違いがわかルンです
いつも通り出かける前に「あれっ。」と思った。雨の匂いがした。
その時は降っていなかったけれど、案の定夜中に雨が降ったようだった。
雨上がりの匂いと雨の匂いって現実にはちょっと違う。
雨の匂いはちょっと土っぽい匂いがして、雨上がりの匂いは緑の匂いが混じっている…気がする。
いつから嗅ぎ分けれられるようになったのかはもう忘れてしまった。
いつも飲んでいる水も、いつの間にかエビアンの味が好きだと感じるようになってしまった。
身体にいいと聞いてから飲むようにしている白湯も、電気ポットで沸かしたのより、ミルクパンで沸かした方がなんとなく味が違う気がする。
朝一杯だけのむコーヒーもやっぱりフィルターとインスタントでは、味が違う。
そういつのまにか違いのわかる女になっていたのである。
これが年を取るということなのだろうか。
こうして違いのわかる女になって、家の中のことにも敏感になって、チョコレートやら内緒でお菓子を買い込む母を
「これ増えてるんだけど…食べきれないのに、買ってどうするの?」
などとちょっぴり叱ったりなんかして。
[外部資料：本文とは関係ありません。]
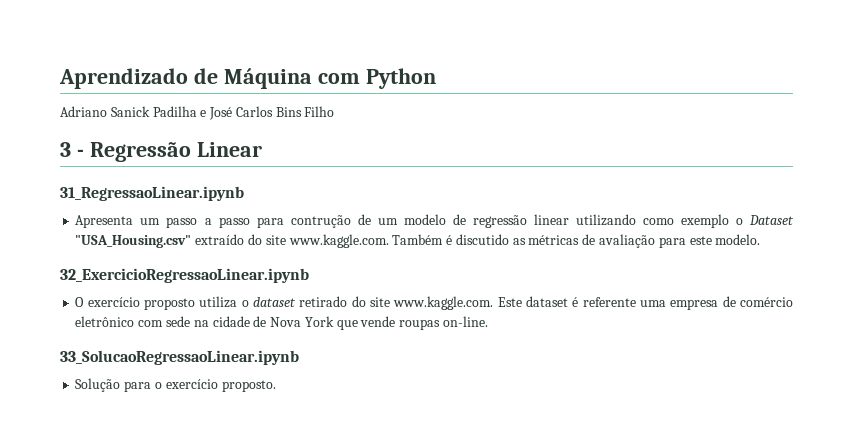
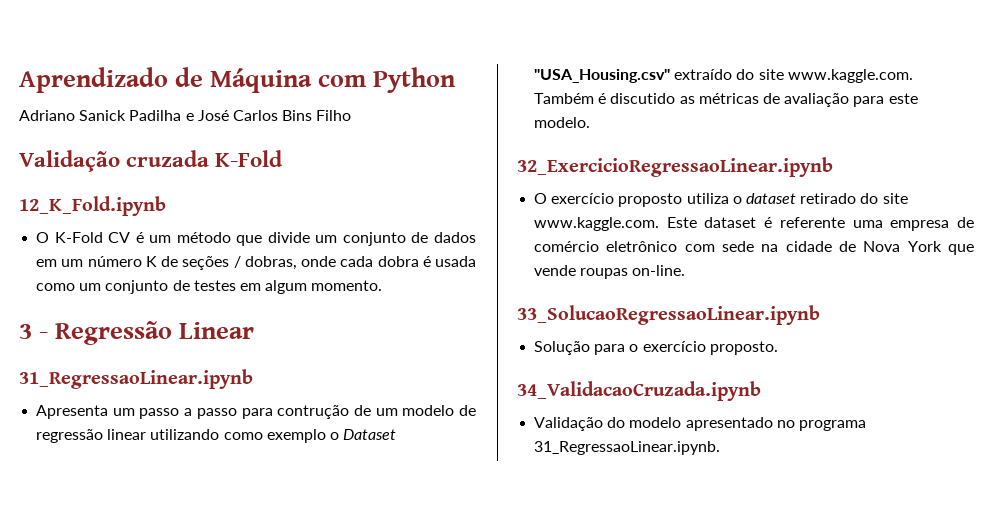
(335, 111) none -> [19,150,284,172] [19,196,166,216] [36,232,476,246] [36,256,477,270] [36,280,383,294] // Validação cruzada K-Fold // 12_K_Fold.ipynb // O K-Fold CV é um método que divide um conjunto de dados em um número K de seções / dobras, onde cada dobra é usada como um conjunto de testes em algum momento.
(276, 386) none -> [517,381,761,401] [534,417,866,431] [534,441,721,455] // 34_ValidacaoCruzada.ipynb // Validação do modelo apresentado no programa 31_RegressaoLinear.ipynb.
違いがわかりこだわりが出てくるから口うるさくなる。
年を取るってこうゆうことなのかしらとちょっとドキリとしながら、しばらく経って口うるさい自分を反省する。
知らない内に、口うるさいこだわり強めおばさんになっていないかしらと反省する。
それでも、この年にもなってやっぱりビスコは美味しいし、GODIVAよりアーブルチョコとアポロが好きな自分がいて、少しだけホッとしたりする。
なににホッとしたのかはわからないけれど、大人にならないというこだわりを捨てきれないという点で、私はやっぱりこだわりおばさんになってしまった気もする。